二
煙草盆の上に置かれた竹製の灰落としから、先ほど吸った煙草の煙が、いまだ立ち上っていた。
七兵衛は「火の用心、火の用心」と二回唱えると、飲みかけのお茶を少しだけかけた。
「じゅっ」という音とともに火が消える。
——わいも、もう四十か。
齢四十に達し、人の一生というのは竹と同じように節目があることを、七兵衛は覚っていた。
節目で訪れる転機を知り、新たな流れに乗っていくことで、人生は大きく違ってくる。
こうして霊岸島で材木の仲買人を営めるようになったのも、転機に気づいて流れに逆らわなかったからである。
——早いもので、もう明暦三年(一六五七)か。
七兵衛が材木の売買に携わるようになったのは、寛永二十一年(一六四四)なので、すでに十三年の歳月が流れている。店を兼ねた住居も、二年ほど前に裏長屋から表店に移ることができ、「材木卸 河村屋」の暖簾を掛けることができた。

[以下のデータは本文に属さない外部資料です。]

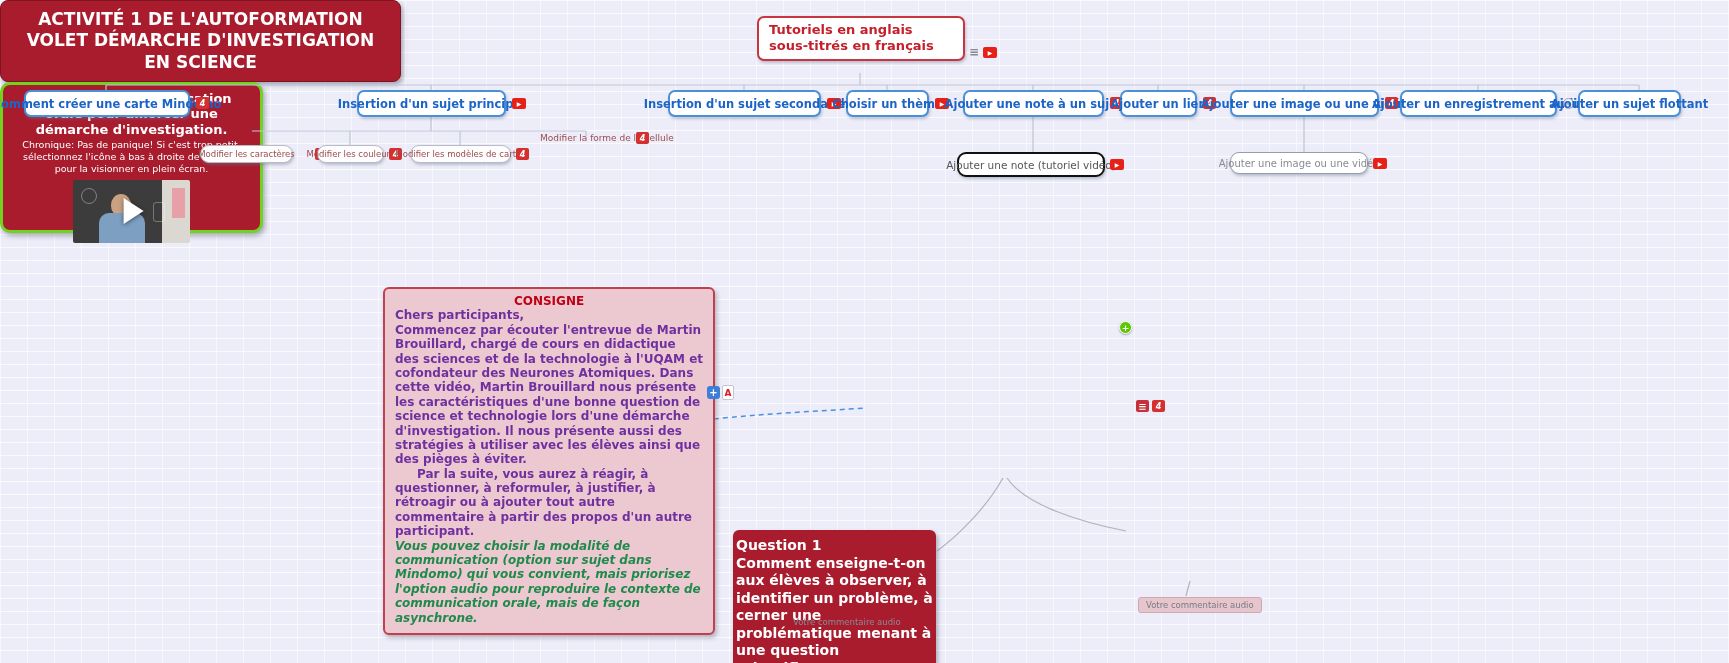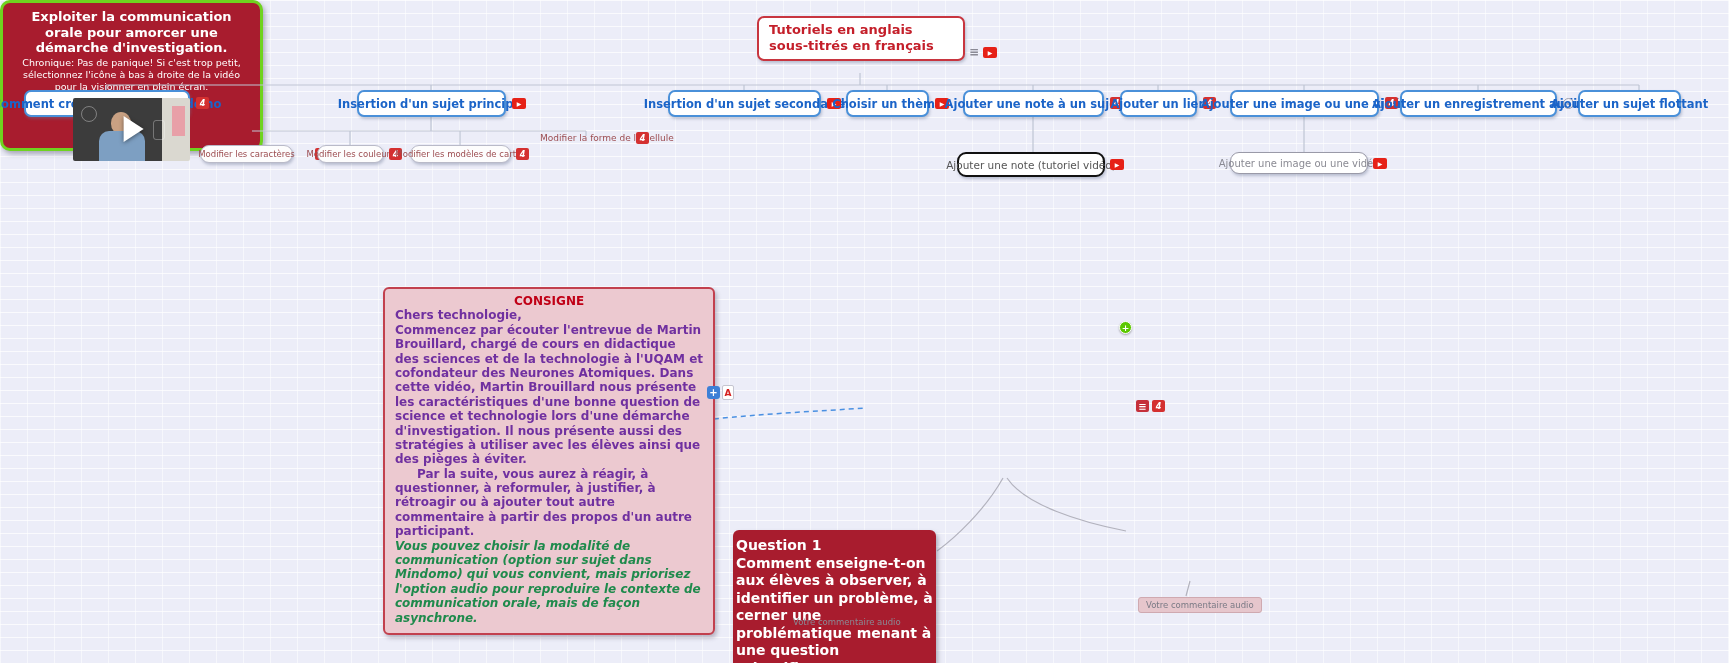--- a/index.html
+++ b/index.html
@@ -223,6 +223,9 @@
       <span>▶</span>
     </span>
 
+  <div class="activity-node">
+    <span>ACTIVITÉ 1 DE L'AUTOFORMATION VOLET DÉMARCHE D'INVESTIGATION EN SCIENCE</span>
+  </div>
 
   <div class="node consigne-node">
     <div class="h">CONSIGNE</div>

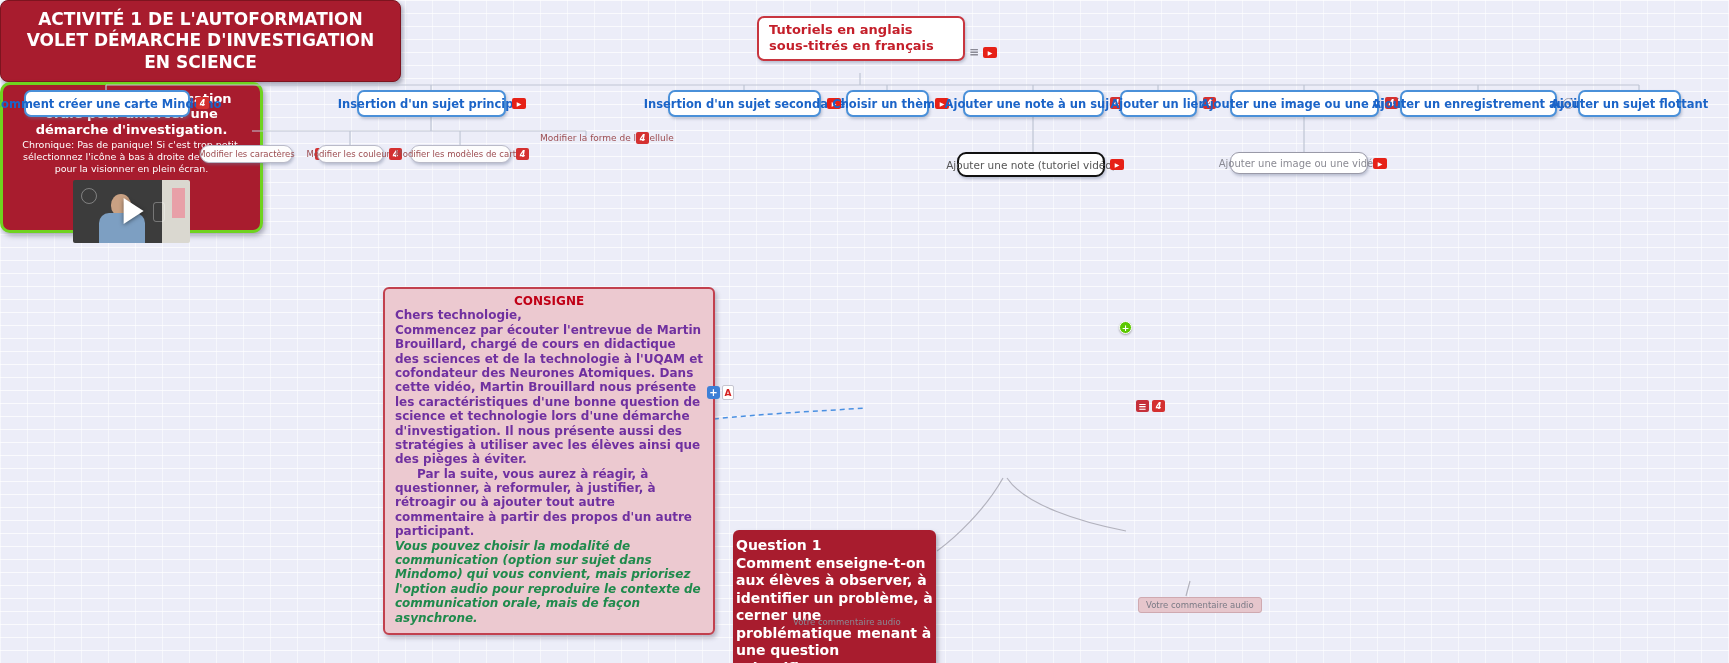--- a/index.html
+++ b/index.html
@@ -229,7 +229,7 @@
 
   <div class="node consigne-node">
     <div class="h">CONSIGNE</div>
-    <div class="purple">Chers technologie,</div>
+    <div class="purple">Chers participants,</div>
     <div class="purple">Commencez par écouter l'entrevue de Martin Brouillard, chargé de cours en didactique des sciences et de la technologie à l'UQAM et cofondateur des Neurones Atomiques. Dans cette vidéo, Martin Brouillard nous présente les caractéristiques d'une bonne question de science et technologie lors d'une démarche d'investigation. Il nous présente aussi des stratégies à utiliser avec les élèves ainsi que des pièges à éviter.</div>
     <div class="purple indent">Par la suite, vous aurez à réagir, à questionner, à reformuler, à justifier, à rétroagir ou à ajouter tout autre commentaire à partir des propos d'un autre participant.</div>
     <div class="green">Vous pouvez choisir la modalité de communication (option sur sujet dans Mindomo) qui vous convient, mais priorisez l'option audio pour reproduire le contexte de communication orale, mais de façon asynchrone.</div>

羅宇煙管に細刻みを詰めると、七兵衛は煙を思いきり吸い込んだ。
胸腔いっぱいに煙草が行きわたり、新たなやる気を起こさせる。
——さて今日は、尾張の仲買人から運ばれてくる材木を、千住の大工の許まで運ぶ手配をするんだったな。夜は材木商たちの寄合か。
ちらりと外を見やると、土埃が舞っている。
——今日も風が強そうだ。
ここ数日、風の強い日が続き、江戸では珍しいくらい寒い。
——さて、早めに飯を食って出かけるか。
煙草盆を引き寄せ、煙管に詰まった灰を落とすと、七兵衛は再び茶をかけた。
——火の用心、火の用心、と。
「昼餉の支度ができましたよ」
奥からお脇の声が聞こえてきた。
お脇と夫婦になったのは、慶安元年(一六四八)なので、すでに九年の月日が流れている。夫婦になってすぐにできた長男の万太郎には、乳飲み子のうちに死なれてしまったが、同三年に生まれた次男の伝十郎を頭として、同五年に生まれた三男の兵之助、承応三年(一六五四)に生まれた四男の弥兵衛は、すくすくと育っている。
七兵衛が居間に入ると、三人の子が正座して待っていた。その視線は、湯気を上げている深川めしに釘付けになっている。
深川めしとは、江戸湾で取れた貝や長葱を醤油で味付けてから炊き込んだもので、お脇の得意料理である。
お脇が、椀と箸を盆に載せて運んできた。
「今日も、うまく炊き上がりましたよ」
「こいつは、うまそうだな」
「朝方、河岸に行ったら、いい貝が買えたんですよ」
「そいつはよかった」
神棚に柏手を打ち、七兵衛が座に着くと、伝十郎と兵之助の二人は「食べていいぞ」という言葉がかかるのを、今か今かと待っている。四歳になったばかりの弥兵衛だけが、正座に耐えられないのか、膝をもぞもぞと動かし、今にも泣き出さんばかりである。